The Nigerian Content Development and Monitoring Board (NCDMB), African Petroleum Producers’ Organization (APPO), and Africa Export-Import Bank (AFREXIMBank) have outlined new and sustainable models of funding oil and gas investments in Africa, using resources drawn from the continent and de-emphasizing international financiers.
The new pathways were some of the key outcomes of the African Local Content Investment Forum (ALIF) hosted by the NCDMB in Lagos on Monday and form part of the concerted efforts to overcome the decision of western nations and their financial institutions, and international operating oil companies to suspend funding of new investments in hydrocarbon projects because of their advocacy for energy transition and green energy.
The rally by African institutions is also intended to respond to the sustained push by western nations for Africa to abandon her hydrocarbon resources by attracting or deploying funding to the oil and gas industry and is coming on the heels of COP26 event held in Glasgow in late 2021 where leading advocates of energy transition made fresh commitments to curb methane emissions, align the finance sector with net-zero by 2050, ditch the internal combustion engine, accelerate the phase-out of coal, and end international financing for fossil fuels.
The Executive Secretary of NCDMB, Engr Simbi Kesiye Wabote in his welcome address, stated that the African oil-producing countries need to continue exploiting their hydrocarbon resources to fuel their developmental and economic activities, but their actions must be backed by an urgent strategy to address funding, investment, and technological challenges.
He argued that the challenge of inadequate energy is partly the reason why Africa is faced with poverty, conflicts, migration, brain drain and ranks very low on Human Development Index.
He suggested that the African Export-Import Bank (AfreximBank), which supports several oil and gas deals in the continent, the African Development Bank (AfDB), and other funds from Development Financial Institutions (DFIs) in Africa could be explored for funding hydrocarbon development projects. He also recommended that credible businessmen in the continent could also be motivated to pick interest in the industry, adding that “there must be a means of aggregating the various funds so that big-ticket funding transactions can be carried out.”
In his comments, the Secretary-General, African Petroleum Producers’ Organization, (APPO), Dr. Omar Farouk Ibrahim pointed out that a major study commissioned by APPO on the Future of the Oil and Gas Industry in Africa in the Light of the Energy Transition revealed that the oil and gas industry in Africa would need a new development model to survive the energy transition.
The new model would emphasize greater cooperation and collaboration among African oil and gas producing countries.
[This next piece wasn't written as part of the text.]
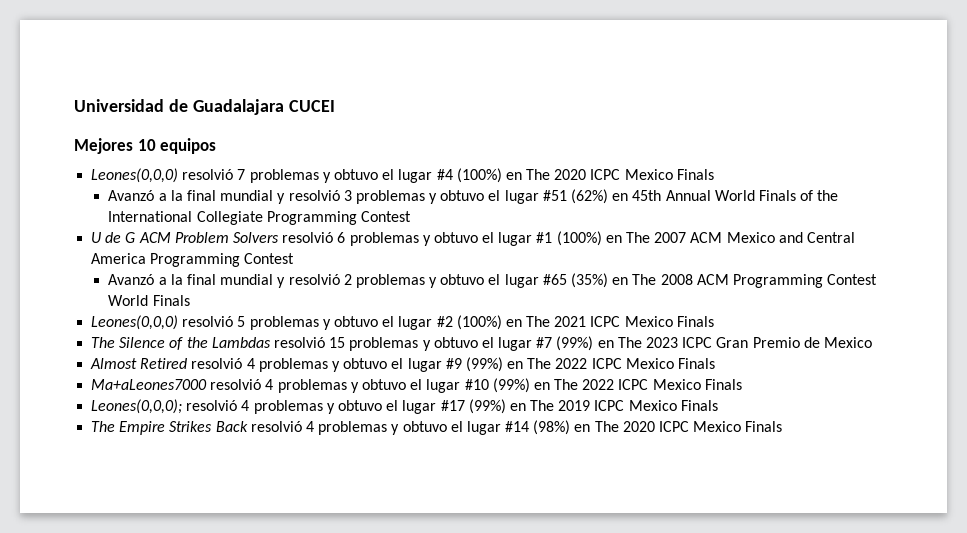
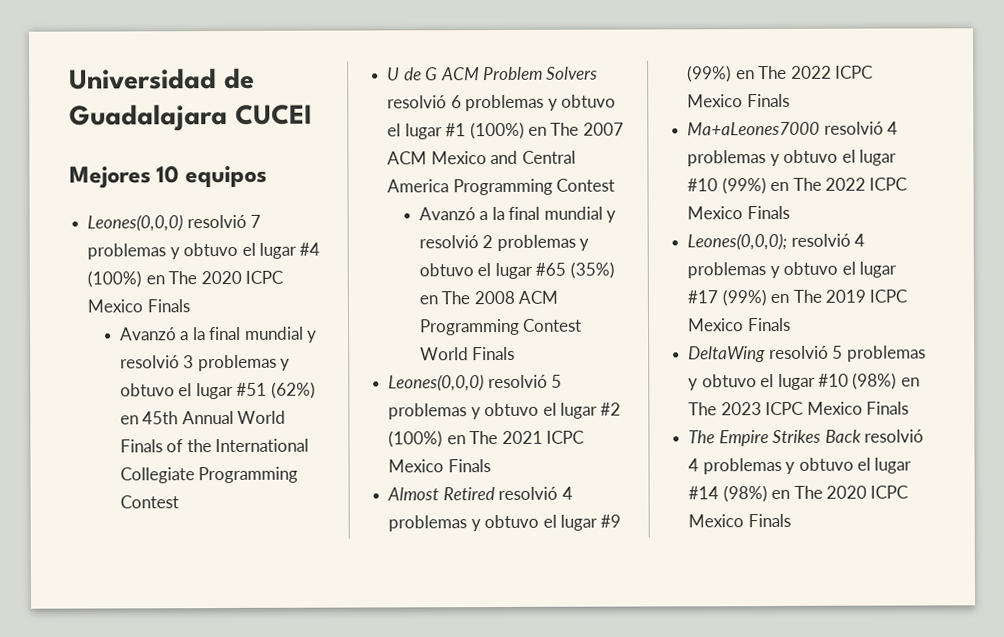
- The Silence of the Lambdas resolvió 15 problemas y obtuvo el lugar #7 (99%) en The 2023 ICPC Gran Premio de Mexico
+ DeltaWing resolvió 5 problemas y obtuvo el lugar #10 (98%) en The 2023 ICPC Mexico Finals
He stated that: “the model shall also seek to emphasize a continental-wide approach to addressing the funding challenge, the capacity development challenge, the lack of cross-border and regional energy infrastructure challenge, the technology deficit challenge and the underdeveloped energy market challenge, using the African Continental Free Trade Agreement as an enabling vehicle.”
On sources of finance for energy projects in Africa in the absence of the traditional financiers, the APPO scribe recommended that various oil-producing countries should enact laws that provide for a portion of windfalls from oil and gas sales to be re-invested in the industry.
According to him, “we need to find ways of getting African oil and gas producing countries governments to commit a certain percentage of the windfalls to a special fund for the sustenance of the oil and gas industry during the transition period. A guaranteed source of revenue is the only guarantee for the success of the new order we want to see in Africa.”
Ibrahim added that revenue shall not come from the private sector alone because the issue is a matter of national security. He insisted that “none of the financial institutions operating in Africa today can afford to provide all the funds required for the oil and gas industry in Africa to operate and grow, and at the same time meet its original mandate.”
Acknowledging the impact of the global energy transition on investment philosophies of international operating companies and financial institutions, the Managing Director of AfreximBank, Dr. Benedict Oramah stated that African countries still rely on fossil fuels for growth and sustainable development, hence there is a need to continue financing oil and gas development in the continent to avoid destabilizing their economies.
The Managing Director who was represented by the Director and Head Advisory and Capital Markets, Mr. Ibrahim Sagna assured of the bank’s commitment to the African oil and gas sector, pointing out that it had extended loans to players in the industry to the tune of $5bn by the third quarter of 2021.
He said the bank would continue to finance economically viable oil and gas transactions and would work with stakeholders to explore the feasibility of the Africa Local Content Development Fund.
Minister of State for Petroleum Resources, Chief Timipre Sylva spoke at the event and said that sustainable funding is required in all aspects of the African petroleum industry, including upstream field development projects, pipelines, depots, terminals, refineries, petrochemical plants, and oil & gas research & development and training institutions.
He regretted that several regional development projects have been constrained by funding, including the West African Gas Pipeline (WAGP) and the Trans-Sahara Gas Pipeline (TSGP).
Represented by the Permanent Secretary, Dr. Nasir Sani Gwarzo, the Minister said the Africa Continental Free Trade Area agreement and its growth aspirations can only be actualized if the continent has a vibrant oil and gas sector, in view of the oil industry’s capacity to harness resources from other sectors.